* GOAL OF THE EXERCISE *
Wherever the string "Benchmarking" appears in the records, return the line that holds it.

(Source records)
++++++++++
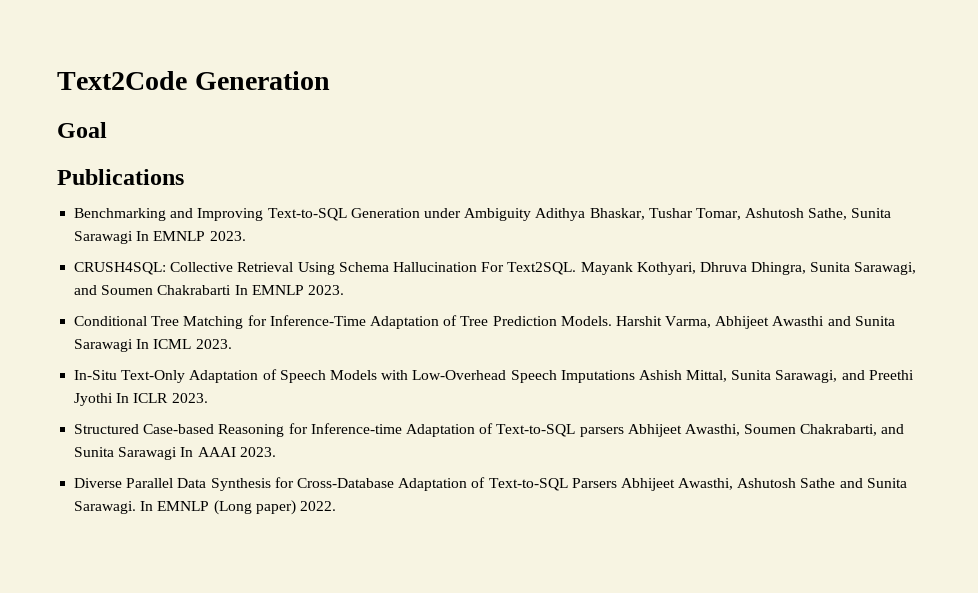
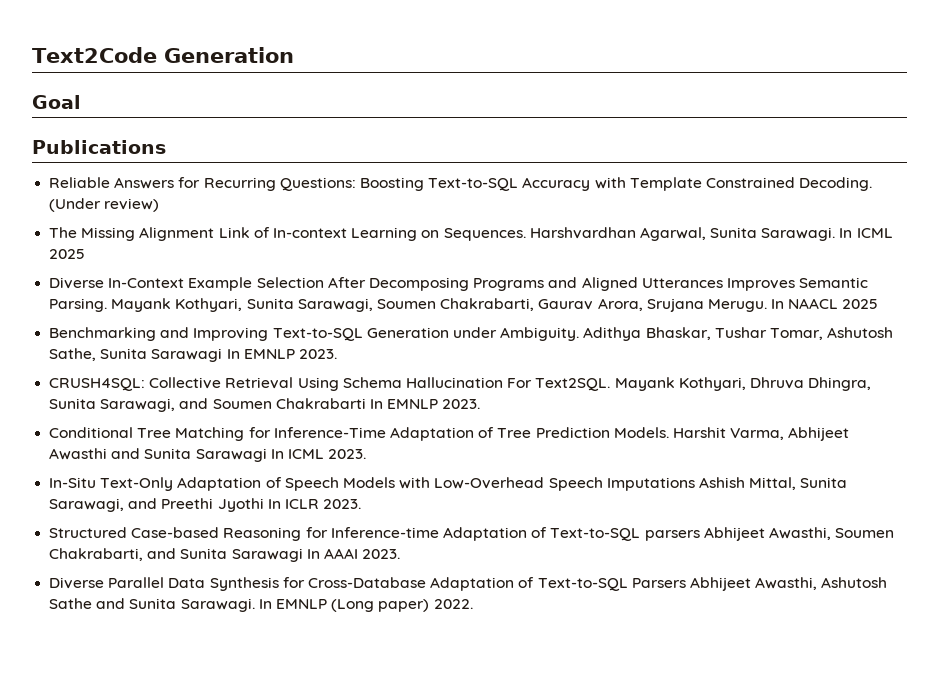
+ Reliable Answers for Recurring Questions: Boosting Text-to-SQL Accuracy with Template Constrained Decoding. (Under review)
+ The Missing Alignment Link of In-context Learning on Sequences. Harshvardhan Agarwal, Sunita Sarawagi. In ICML 2025
+ Diverse In-Context Example Selection After Decomposing Programs and Aligned Utterances Improves Semantic Parsing. Mayank Kothyari, Sunita Sarawagi, Soumen Chakrabarti, Gaurav Arora, Srujana Merugu. In NAACL 2025
- Benchmarking and Improving Text-to-SQL Generation under Ambiguity Adithya Bhaskar, Tushar Tomar, Ashutosh Sathe, Sunita Sarawagi In EMNLP 2023.
+ Benchmarking and Improving Text-to-SQL Generation under Ambiguity. Adithya Bhaskar, Tushar Tomar, Ashutosh Sathe, Sunita Sarawagi In EMNLP 2023.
++++++++++
* YOUR RESPONSE *
- Benchmarking and Improving Text-to-SQL Generation under Ambiguity Adithya Bhaskar, Tushar Tomar, Ashutosh Sathe, Sunita Sarawagi In EMNLP 2023.
+ Benchmarking and Improving Text-to-SQL Generation under Ambiguity. Adithya Bhaskar, Tushar Tomar, Ashutosh Sathe, Sunita Sarawagi In EMNLP 2023.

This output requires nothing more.